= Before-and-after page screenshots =
↓↓↓
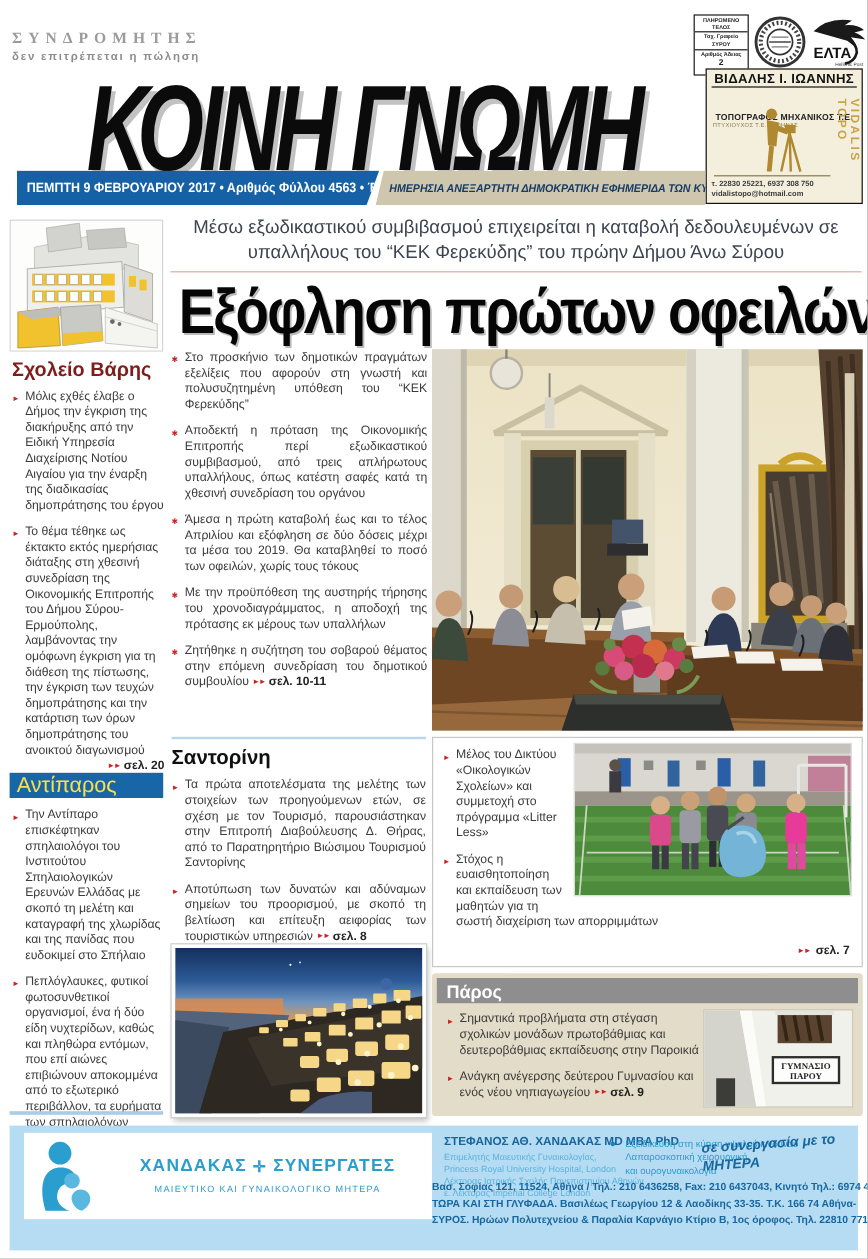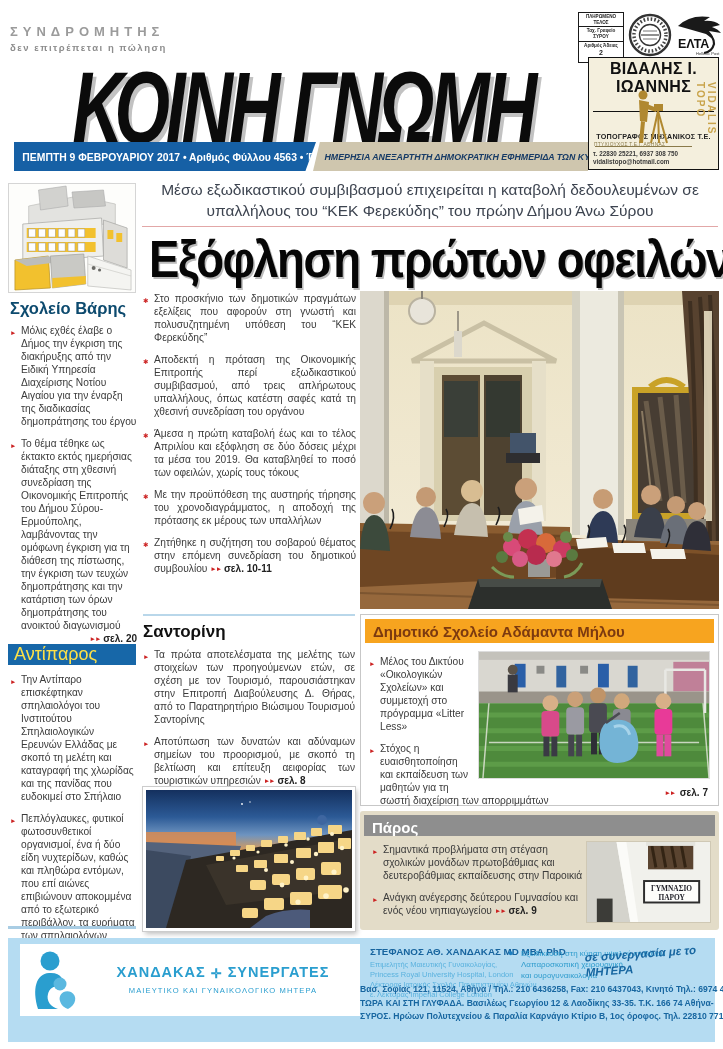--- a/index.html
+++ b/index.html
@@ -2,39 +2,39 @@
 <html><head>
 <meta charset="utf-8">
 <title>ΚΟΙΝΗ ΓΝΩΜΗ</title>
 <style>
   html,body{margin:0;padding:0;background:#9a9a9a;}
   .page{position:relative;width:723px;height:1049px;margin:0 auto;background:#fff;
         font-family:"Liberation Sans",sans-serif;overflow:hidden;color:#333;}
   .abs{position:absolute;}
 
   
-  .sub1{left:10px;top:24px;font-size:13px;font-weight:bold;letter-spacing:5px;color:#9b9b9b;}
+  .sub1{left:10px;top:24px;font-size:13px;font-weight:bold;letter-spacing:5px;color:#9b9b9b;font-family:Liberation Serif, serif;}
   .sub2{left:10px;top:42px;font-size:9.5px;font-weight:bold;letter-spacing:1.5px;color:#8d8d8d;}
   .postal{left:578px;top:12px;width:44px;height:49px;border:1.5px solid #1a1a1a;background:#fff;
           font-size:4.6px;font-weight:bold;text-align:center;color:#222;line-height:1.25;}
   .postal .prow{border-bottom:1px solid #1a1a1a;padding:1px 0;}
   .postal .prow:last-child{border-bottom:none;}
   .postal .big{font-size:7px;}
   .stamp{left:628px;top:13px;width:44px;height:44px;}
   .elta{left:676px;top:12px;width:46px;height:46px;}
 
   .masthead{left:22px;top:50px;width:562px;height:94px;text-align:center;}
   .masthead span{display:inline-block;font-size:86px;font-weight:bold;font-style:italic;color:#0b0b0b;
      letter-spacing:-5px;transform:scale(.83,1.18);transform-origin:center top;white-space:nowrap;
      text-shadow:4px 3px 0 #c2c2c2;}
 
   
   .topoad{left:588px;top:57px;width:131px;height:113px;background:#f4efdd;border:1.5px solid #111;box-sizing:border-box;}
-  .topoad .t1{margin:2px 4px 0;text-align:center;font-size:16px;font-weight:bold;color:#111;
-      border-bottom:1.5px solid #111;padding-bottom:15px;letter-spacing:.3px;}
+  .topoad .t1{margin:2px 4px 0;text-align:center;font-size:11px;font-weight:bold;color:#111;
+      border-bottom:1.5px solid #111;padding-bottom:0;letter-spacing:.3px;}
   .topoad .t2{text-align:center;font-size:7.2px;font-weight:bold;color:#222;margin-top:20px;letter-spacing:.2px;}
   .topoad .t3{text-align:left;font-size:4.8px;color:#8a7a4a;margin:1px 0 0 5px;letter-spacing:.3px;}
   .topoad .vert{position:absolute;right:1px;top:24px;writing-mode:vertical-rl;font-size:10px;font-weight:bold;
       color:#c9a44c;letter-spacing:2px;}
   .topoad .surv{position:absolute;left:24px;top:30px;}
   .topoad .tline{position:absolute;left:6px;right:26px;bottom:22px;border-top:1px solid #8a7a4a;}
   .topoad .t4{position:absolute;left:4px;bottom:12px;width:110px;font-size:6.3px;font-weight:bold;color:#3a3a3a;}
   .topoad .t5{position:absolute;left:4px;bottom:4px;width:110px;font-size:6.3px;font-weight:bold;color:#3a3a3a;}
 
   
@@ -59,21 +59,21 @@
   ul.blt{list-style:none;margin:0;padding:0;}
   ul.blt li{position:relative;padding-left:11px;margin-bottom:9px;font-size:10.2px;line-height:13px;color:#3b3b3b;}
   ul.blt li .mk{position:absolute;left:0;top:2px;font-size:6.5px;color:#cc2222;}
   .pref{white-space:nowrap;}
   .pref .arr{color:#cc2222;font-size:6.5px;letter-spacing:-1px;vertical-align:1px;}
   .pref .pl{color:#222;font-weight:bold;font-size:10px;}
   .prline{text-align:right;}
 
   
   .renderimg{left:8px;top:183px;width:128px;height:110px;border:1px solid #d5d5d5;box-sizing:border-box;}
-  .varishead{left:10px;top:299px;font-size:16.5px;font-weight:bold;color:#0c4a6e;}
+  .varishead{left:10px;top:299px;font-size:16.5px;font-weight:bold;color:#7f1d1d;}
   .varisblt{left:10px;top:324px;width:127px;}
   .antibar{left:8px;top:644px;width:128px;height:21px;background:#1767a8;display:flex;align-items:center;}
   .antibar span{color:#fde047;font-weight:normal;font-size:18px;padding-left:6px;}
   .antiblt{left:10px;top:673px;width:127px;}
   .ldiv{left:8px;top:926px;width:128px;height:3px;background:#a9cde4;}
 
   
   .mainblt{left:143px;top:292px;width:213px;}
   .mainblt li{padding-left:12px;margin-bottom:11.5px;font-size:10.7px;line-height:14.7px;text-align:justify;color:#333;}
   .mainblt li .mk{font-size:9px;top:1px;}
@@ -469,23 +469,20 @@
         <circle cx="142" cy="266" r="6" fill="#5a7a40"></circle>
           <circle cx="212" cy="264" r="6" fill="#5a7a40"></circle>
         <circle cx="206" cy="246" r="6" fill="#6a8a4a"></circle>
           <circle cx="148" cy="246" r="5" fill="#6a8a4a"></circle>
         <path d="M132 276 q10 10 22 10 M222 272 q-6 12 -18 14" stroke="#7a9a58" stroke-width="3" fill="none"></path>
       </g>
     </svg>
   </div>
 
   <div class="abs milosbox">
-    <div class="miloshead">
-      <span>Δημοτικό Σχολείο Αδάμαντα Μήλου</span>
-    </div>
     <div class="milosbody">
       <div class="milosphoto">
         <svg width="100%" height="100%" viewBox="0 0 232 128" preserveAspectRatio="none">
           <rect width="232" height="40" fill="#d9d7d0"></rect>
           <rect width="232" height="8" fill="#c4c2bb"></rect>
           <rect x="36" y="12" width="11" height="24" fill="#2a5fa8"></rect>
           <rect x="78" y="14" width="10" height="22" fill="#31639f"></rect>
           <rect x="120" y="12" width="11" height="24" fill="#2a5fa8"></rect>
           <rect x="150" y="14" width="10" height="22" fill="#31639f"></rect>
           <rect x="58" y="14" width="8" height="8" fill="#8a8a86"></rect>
↑↑↑
↓↓↓
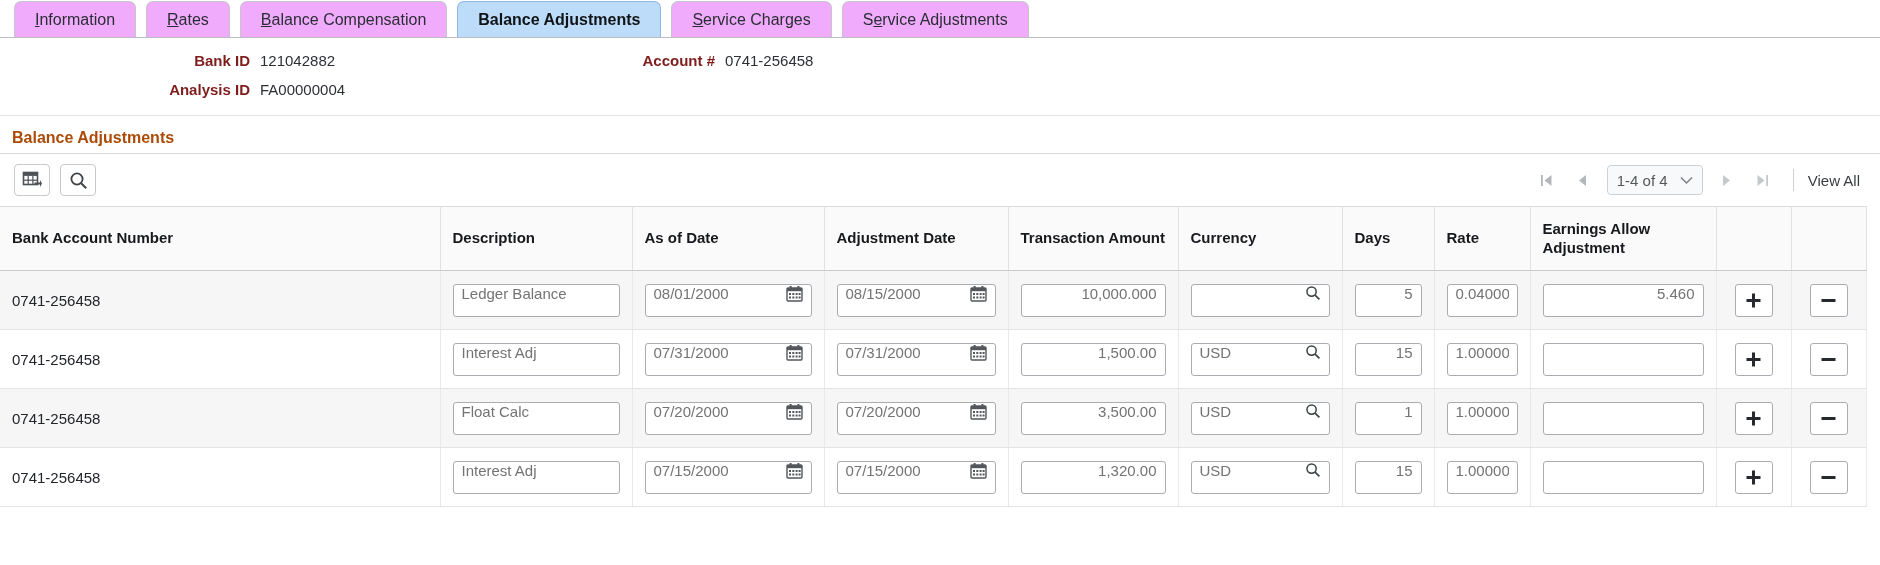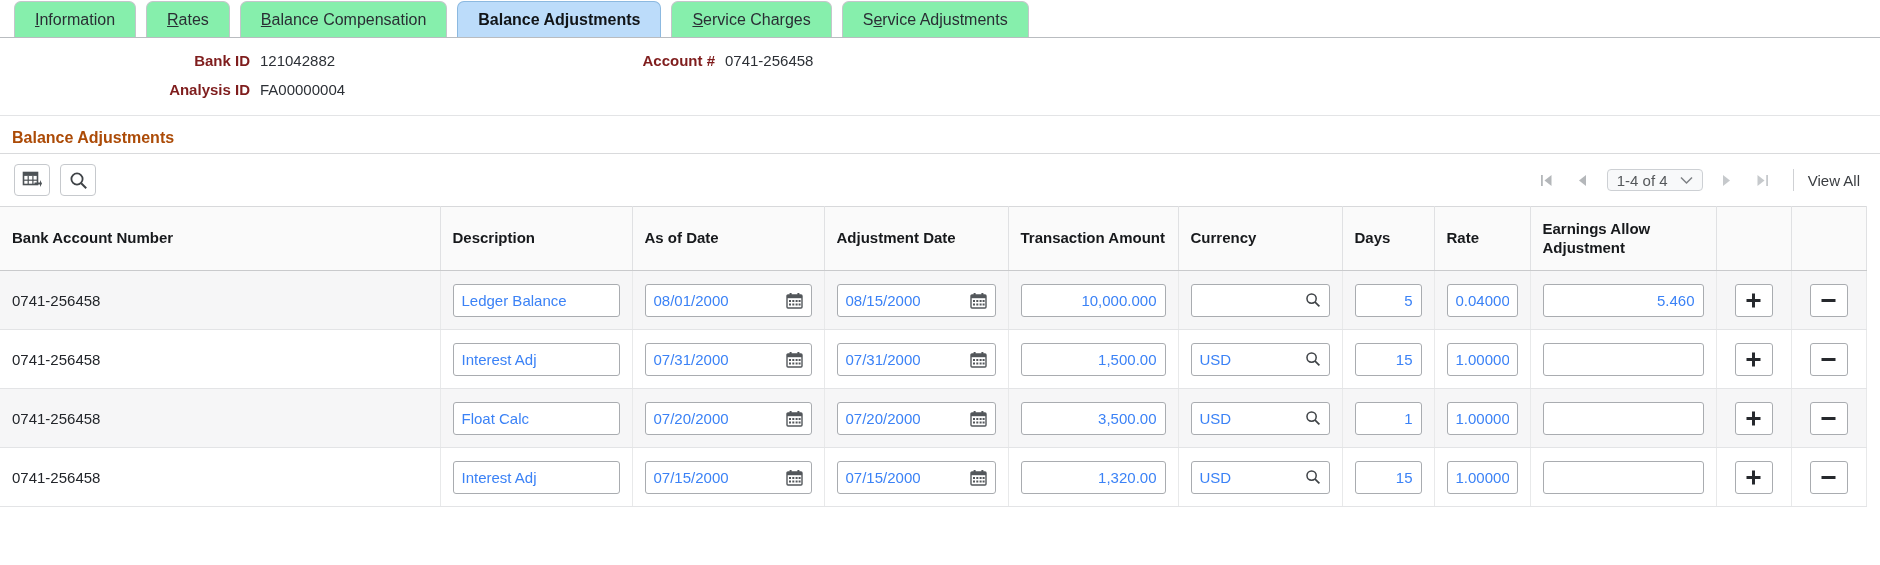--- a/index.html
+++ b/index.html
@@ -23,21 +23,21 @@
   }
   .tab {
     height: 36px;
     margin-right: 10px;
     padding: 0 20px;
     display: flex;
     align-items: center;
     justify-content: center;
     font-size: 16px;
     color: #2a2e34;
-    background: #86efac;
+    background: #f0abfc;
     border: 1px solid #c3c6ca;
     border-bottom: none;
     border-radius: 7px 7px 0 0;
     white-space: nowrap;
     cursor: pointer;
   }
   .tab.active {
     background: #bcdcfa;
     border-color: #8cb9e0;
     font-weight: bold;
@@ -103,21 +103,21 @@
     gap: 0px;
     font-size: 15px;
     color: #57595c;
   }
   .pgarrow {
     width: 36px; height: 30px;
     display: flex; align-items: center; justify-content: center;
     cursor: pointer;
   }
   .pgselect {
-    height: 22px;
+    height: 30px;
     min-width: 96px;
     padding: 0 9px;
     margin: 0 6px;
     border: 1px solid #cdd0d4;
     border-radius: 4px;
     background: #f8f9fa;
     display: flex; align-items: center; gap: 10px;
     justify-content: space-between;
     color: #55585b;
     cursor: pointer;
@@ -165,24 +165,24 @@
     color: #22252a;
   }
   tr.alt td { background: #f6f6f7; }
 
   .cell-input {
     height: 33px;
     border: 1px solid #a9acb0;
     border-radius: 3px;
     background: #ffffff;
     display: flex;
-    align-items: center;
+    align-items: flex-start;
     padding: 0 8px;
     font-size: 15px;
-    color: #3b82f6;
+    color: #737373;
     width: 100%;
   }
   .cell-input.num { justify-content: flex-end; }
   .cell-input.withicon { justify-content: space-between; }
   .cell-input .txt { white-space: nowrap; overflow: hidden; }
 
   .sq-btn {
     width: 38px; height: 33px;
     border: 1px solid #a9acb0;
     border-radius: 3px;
↑↑↑
= WHAT THE TASK ASKS =
All lines of the records containing "antibar" should be shown.

= THE COMPLETED TASK =
   .antibar{left:8px;top:644px;width:128px;height:21px;background:#1767a8;display:flex;align-items:center;}
   .antibar span{color:#fde047;font-weight:normal;font-size:18px;padding-left:6px;}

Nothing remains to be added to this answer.